O dia 31 de dezembro encerra o ano e assinala a cada um de nós, batalhenses, desde tempos antigos a procissão dos vaqueiros em Batalha, para além da curiosidade pessoal, sempre alimentada, pois desde menino ia ao patamar da matriz para ver com muita atenção e grande emoção a bênção dos vaqueiros, mas sempre insatisfeito, em relação a pouca atenção que os vaqueiros recebiam, seja pela organização sempre precária à altura do que o evento simboliza e significa, quer seja pela insensibilidade de muitos ao que se passava.
Este dia sinaliza o fim de um ciclo e início de outro, o vaqueiro une ao seu aboio as suas angústias e suas esperanças, proclama ao seu modo, qual Evangelho, as notícias de sua vida sofrida e suas teimosias, este dia simboliza o grito de sobrevivência e a oração de agradecimento pelo inverno que passou e na garganta o pedido a Deus que das nuvens chovam águas para não morrer o gado de sede e o pasto não faltar!
Na complexidade que é o amor e o amar a vida no sertão, há lugar para pessoas, filhos, amantes, parceiros, amigos, grupos, ideais, projetos, trabalhos, vocações, lugares, etc., nenhum se substitui e desejadamente todos se completam e conjugam objetos investidos do que cada um precisa sentir e viver. A pessonalidade do vaqueiro transborda para fora de seu gibão e realiza fora de cada um, como denominador comum a todas as formas de perseverança.
Complexa e simples é a vida do vaqueiro. Complexa, difícil, labiríntica… ocorrem-me histórias. E estas me transportam para os tempos em que nas grandes fazendas sua existência era obrigatória, era tempo que a riqueza se media pelo número de cabeças de gado que possuía um senhor de engenho, ou mesmo um capitão, daqueles que tinham em torno de si uma família numerosa e sei lá quantos empregados, tudo custeado pelo leite ou pela carne bovina. Aqueles tempos quase passaram em Batalha, restam poucos sinais, a vida hoje se centraliza na cidade.

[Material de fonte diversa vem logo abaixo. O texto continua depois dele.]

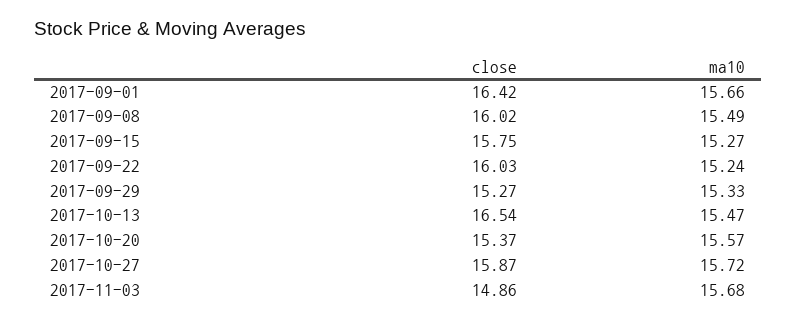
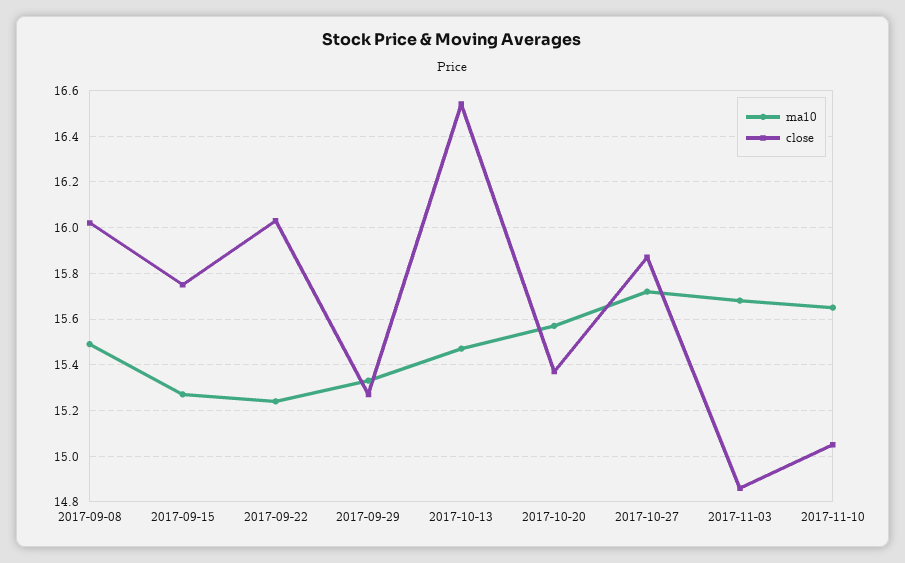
close, 2017-09-01: 16.42 -> none
ma10, 2017-09-01: 15.66 -> none
ma10, 2017-11-10: none -> 15.65
close, 2017-11-10: none -> 15.05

Chapéu de couro na cabeça, manto sobre os ombros, em cavalos exibidos e ou sobre o lombo das éguas faceiras, eis o vaqueiro na montaria, eles são homens reais que, apesar de muitas quedas, tendem à sublimação: da seca, e do calor, da carência, nas suas vidas alternam fraquezas e virtudes, traições e arrependimentos, limitações e santidade, sempre imersos no fluxo da resistência, justificando o que disse Euclides da Cunha nos “Sertões” o sertanejo “é antes de tudo um forte”.

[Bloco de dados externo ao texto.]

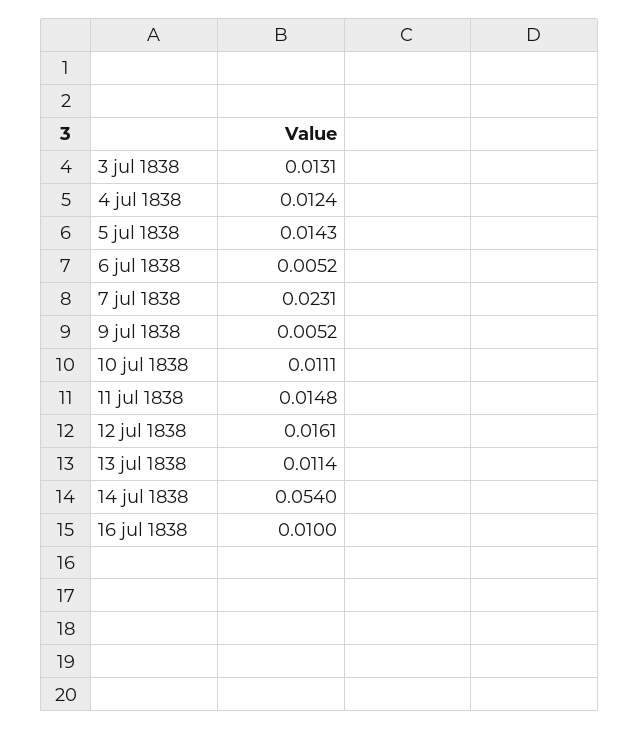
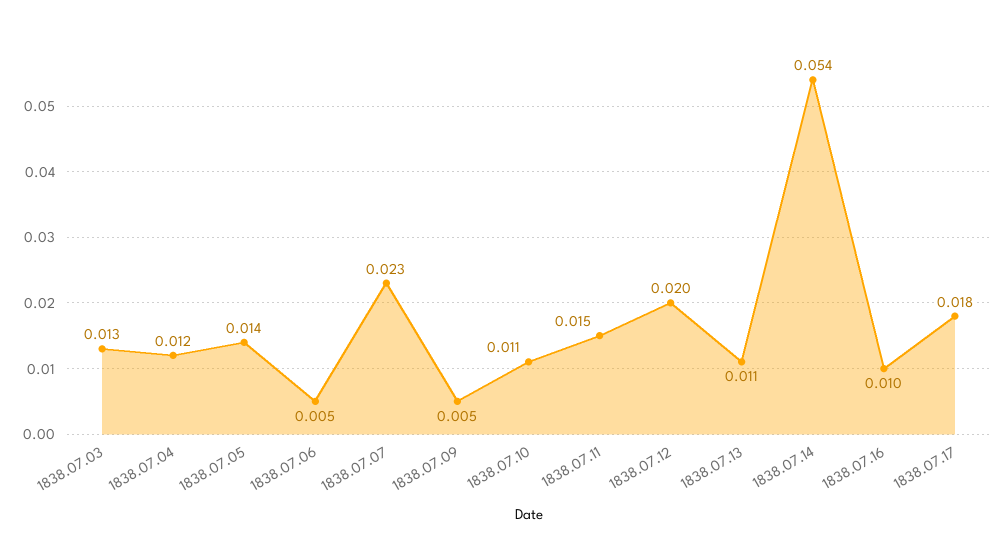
12 jul 1838: 0.0161 -> 0.02
1838.07.17: none -> 0.018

Recordo-me quando menino acordar cedo para ver a boiada passar, do Mimoso para a Puba, ou o movimento contrário, no período da transumância, quando o gado era transportado de uma região para outra, para os olhos era um encantamento, e comigo pensava “este vaqueiro é muito rico”, mas depois era avisado que o gado não era dele, mas de um fazendeiro a quem obedecia  ordens e a  quem dependia a sobrevivência. No meu encanto de menino pensava … um dia ainda vou ter muitos bois e não vou ter vaqueiros, não sei se era um misto de egoísmo com mania de riqueza, ou uma pequena sombra de justiça que sempre habitou minha alma!
Os aboios eram uma espécie de canto repetitivo, um lamento que pastoreava o gado, mesmo o boi mais valente com a “careta” seguia os comandos da voz do vaqueiro, eu quase não entendia nada, era um canto místico, beirando a tristeza e a valentia do vaqueiro, e que servia para guiar o rebanho. Montados em cavalos artesanais feitos com o pau da palha de carnaúba, os meninos da rua imitavam um vaqueiro, com aboios e malandragens, porém, não sabia a afoita molecada que a vida de vaqueiro não é brincadeira!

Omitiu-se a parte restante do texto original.